Task prompt »
Please set down, unchanged, each line from the one with "html: none ->" to the final line of the data below, both included. Drop the pictures.

Material for this exercise »
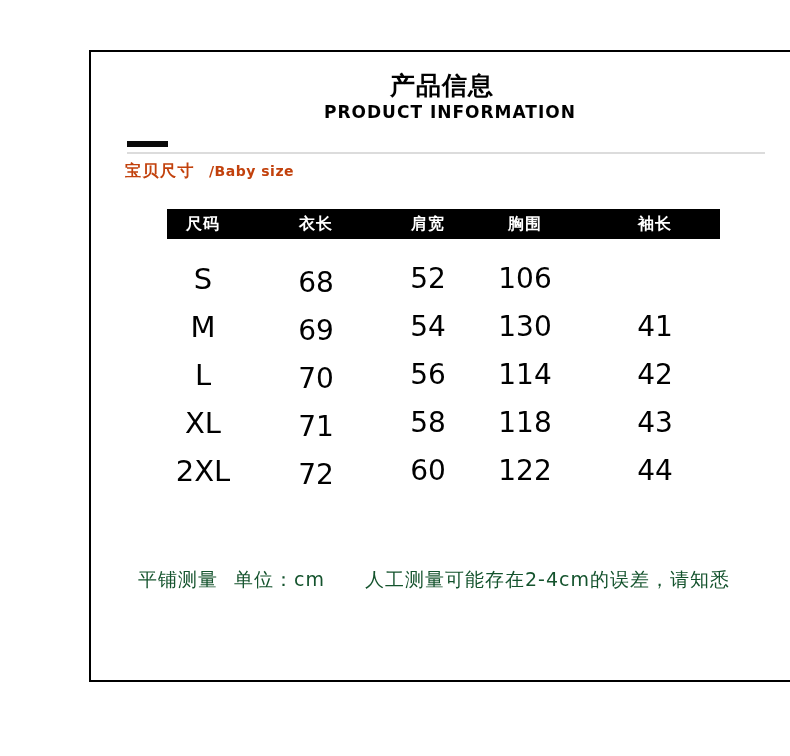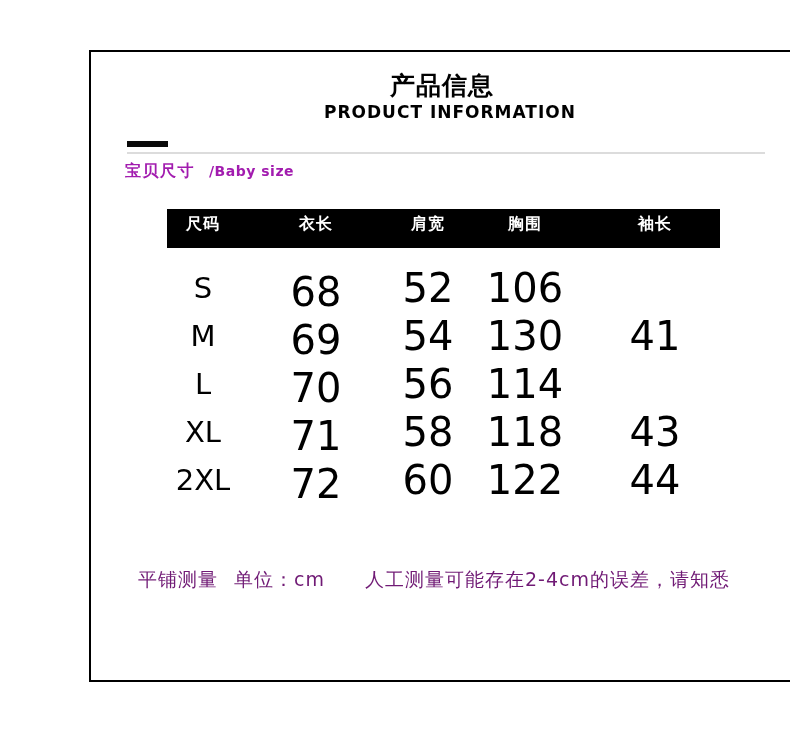"宝贝尺寸 /Baby size" .section-label { color: #a21caf -> #c2410c }
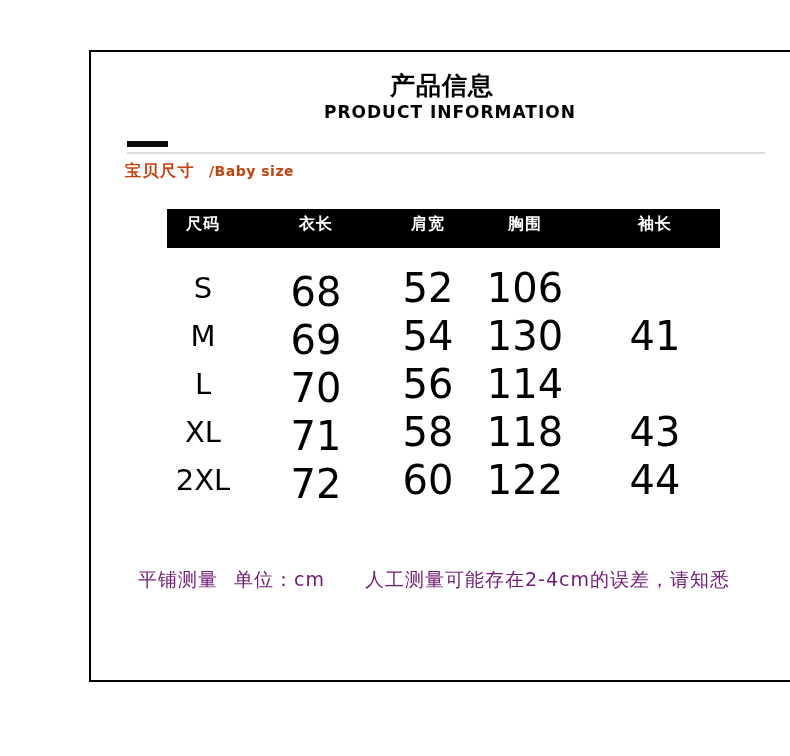"尺码" .thead { height: 39px -> 30px }
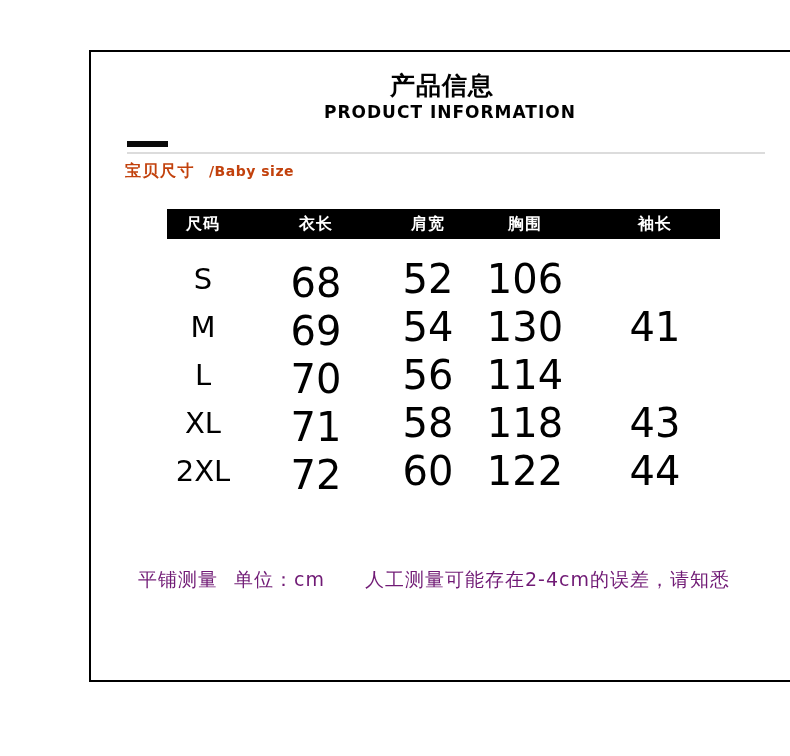"68" .value-cell { font-size: 40px -> 28px }
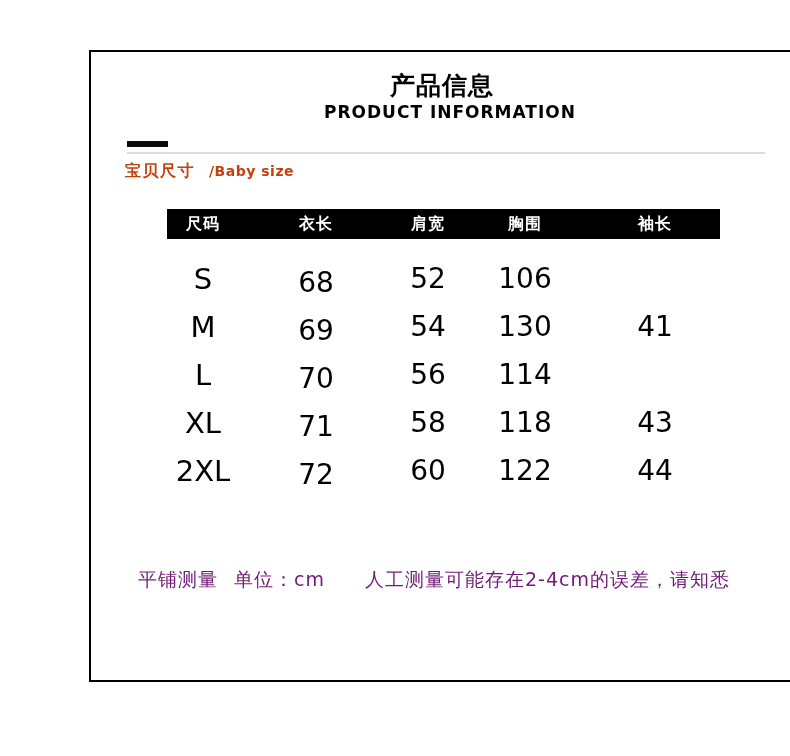"42" span.cell { html: none -> <span>42</span> }
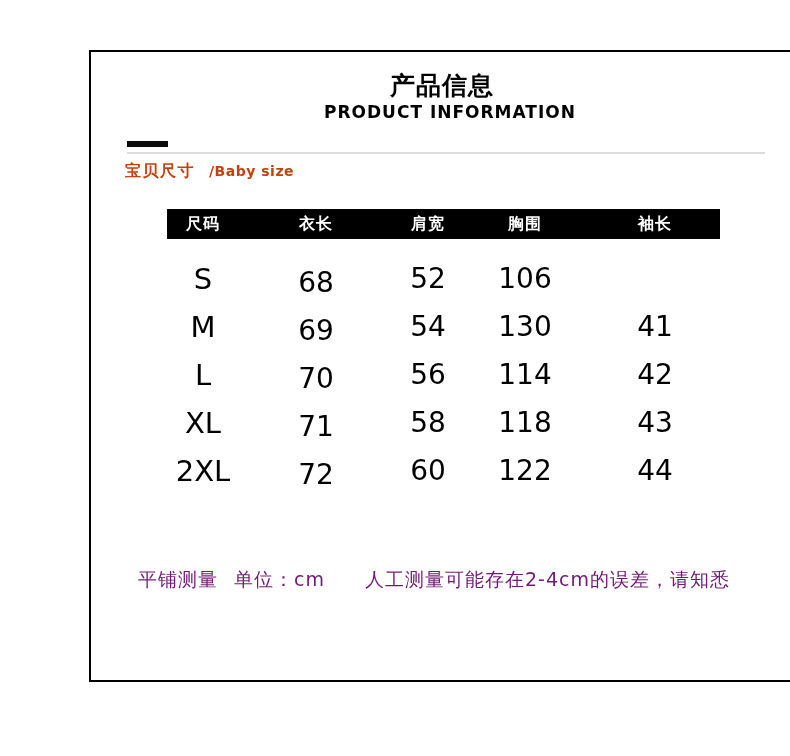"平铺测量 单位：cm 人工测量可能存在2-4cm的误差，请知悉" .footnote { color: #701a75 -> #14532d }
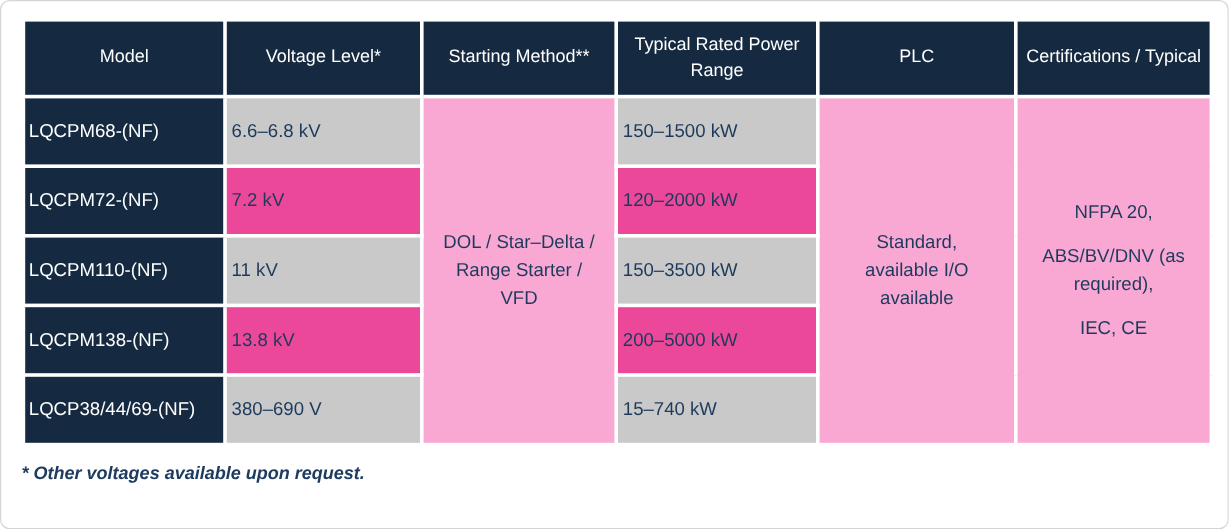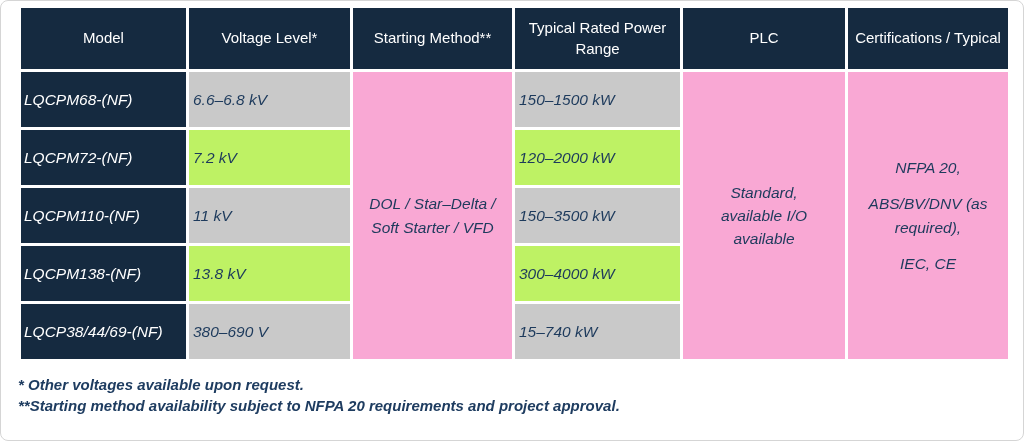"Model" .page { padding: 4px 17px 0 17px -> 14px 17px 0 17px }
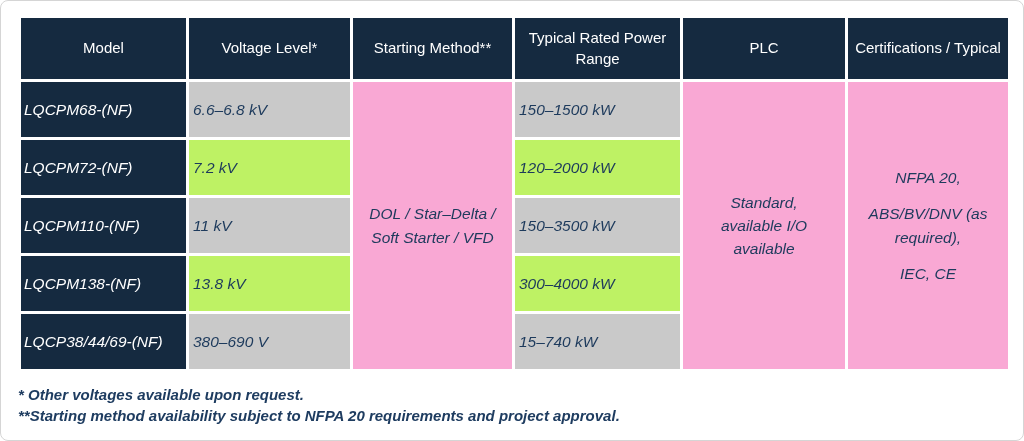"LQCPM68-(NF)" td { font-style: italic -> none }
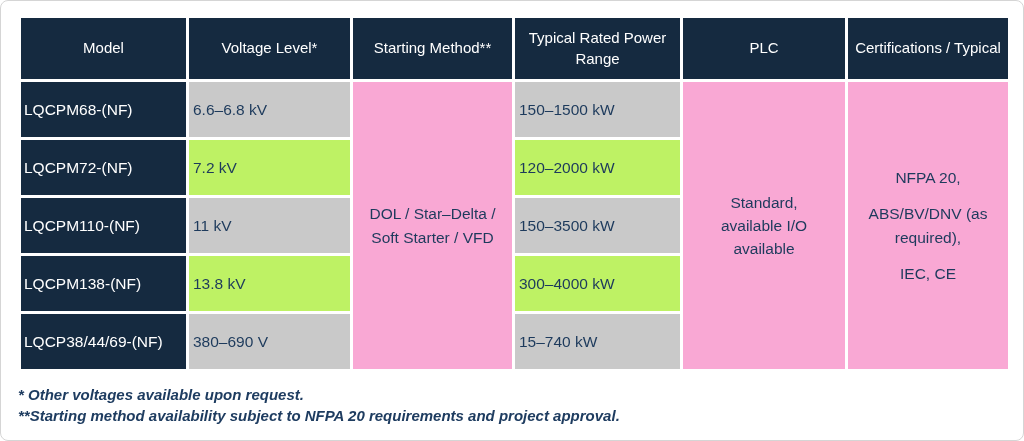"7.2 kV" .shade-light { background: #bef264 -> #ec4899 }
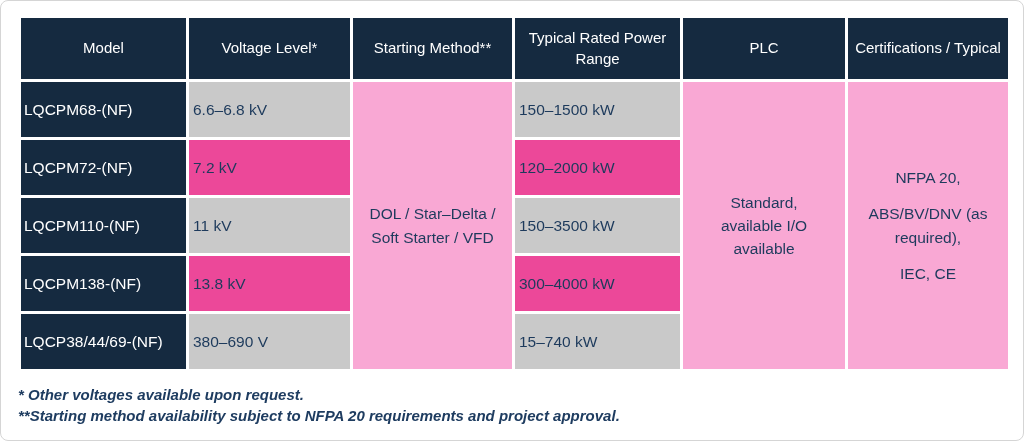"Soft Starter / VFD" div.line { text: Soft -> Range }
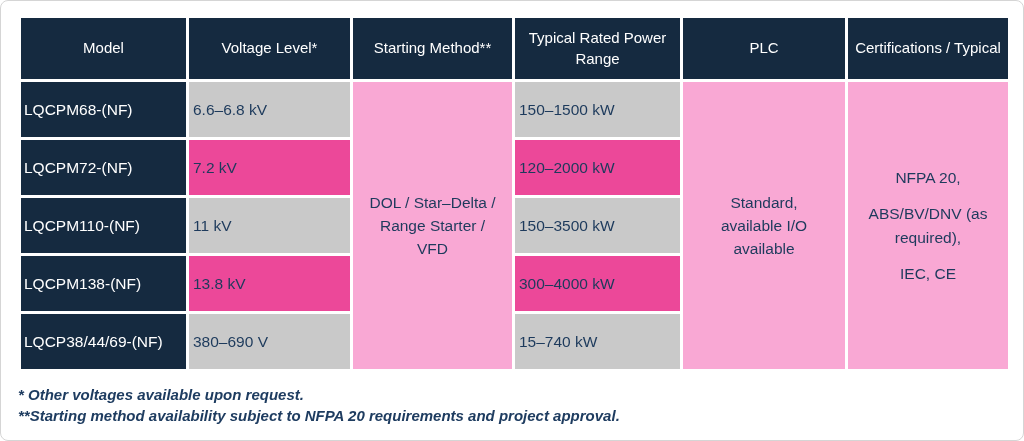"300–4000 kW" td.data-cell { text: 300–4000 -> 200–5000 }
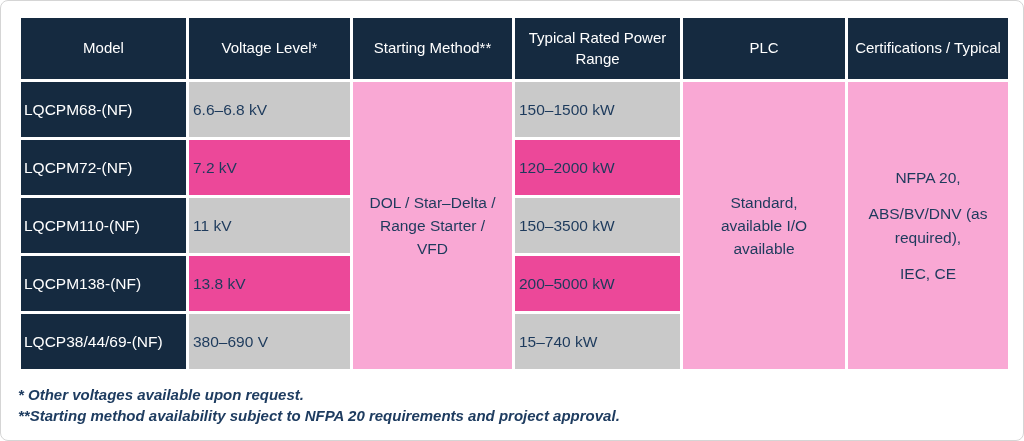"**Starting method availability subject" div.footnote { html: <div>**Starting method availability subject to NFPA 20 requirements and project approval.</div> -> none }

Result of the exercise »
"42" span.cell { html: none -> <span>42</span> }
"平铺测量 单位：cm 人工测量可能存在2-4cm的误差，请知悉" .footnote { color: #701a75 -> #14532d }
"Model" .page { padding: 4px 17px 0 17px -> 14px 17px 0 17px }
"LQCPM68-(NF)" td { font-style: italic -> none }
"7.2 kV" .shade-light { background: #bef264 -> #ec4899 }
"Soft Starter / VFD" div.line { text: Soft -> Range }
"300–4000 kW" td.data-cell { text: 300–4000 -> 200–5000 }
"**Starting method availability subject" div.footnote { html: <div>**Starting method availability subject to NFPA 20 requirements and project approval.</div> -> none }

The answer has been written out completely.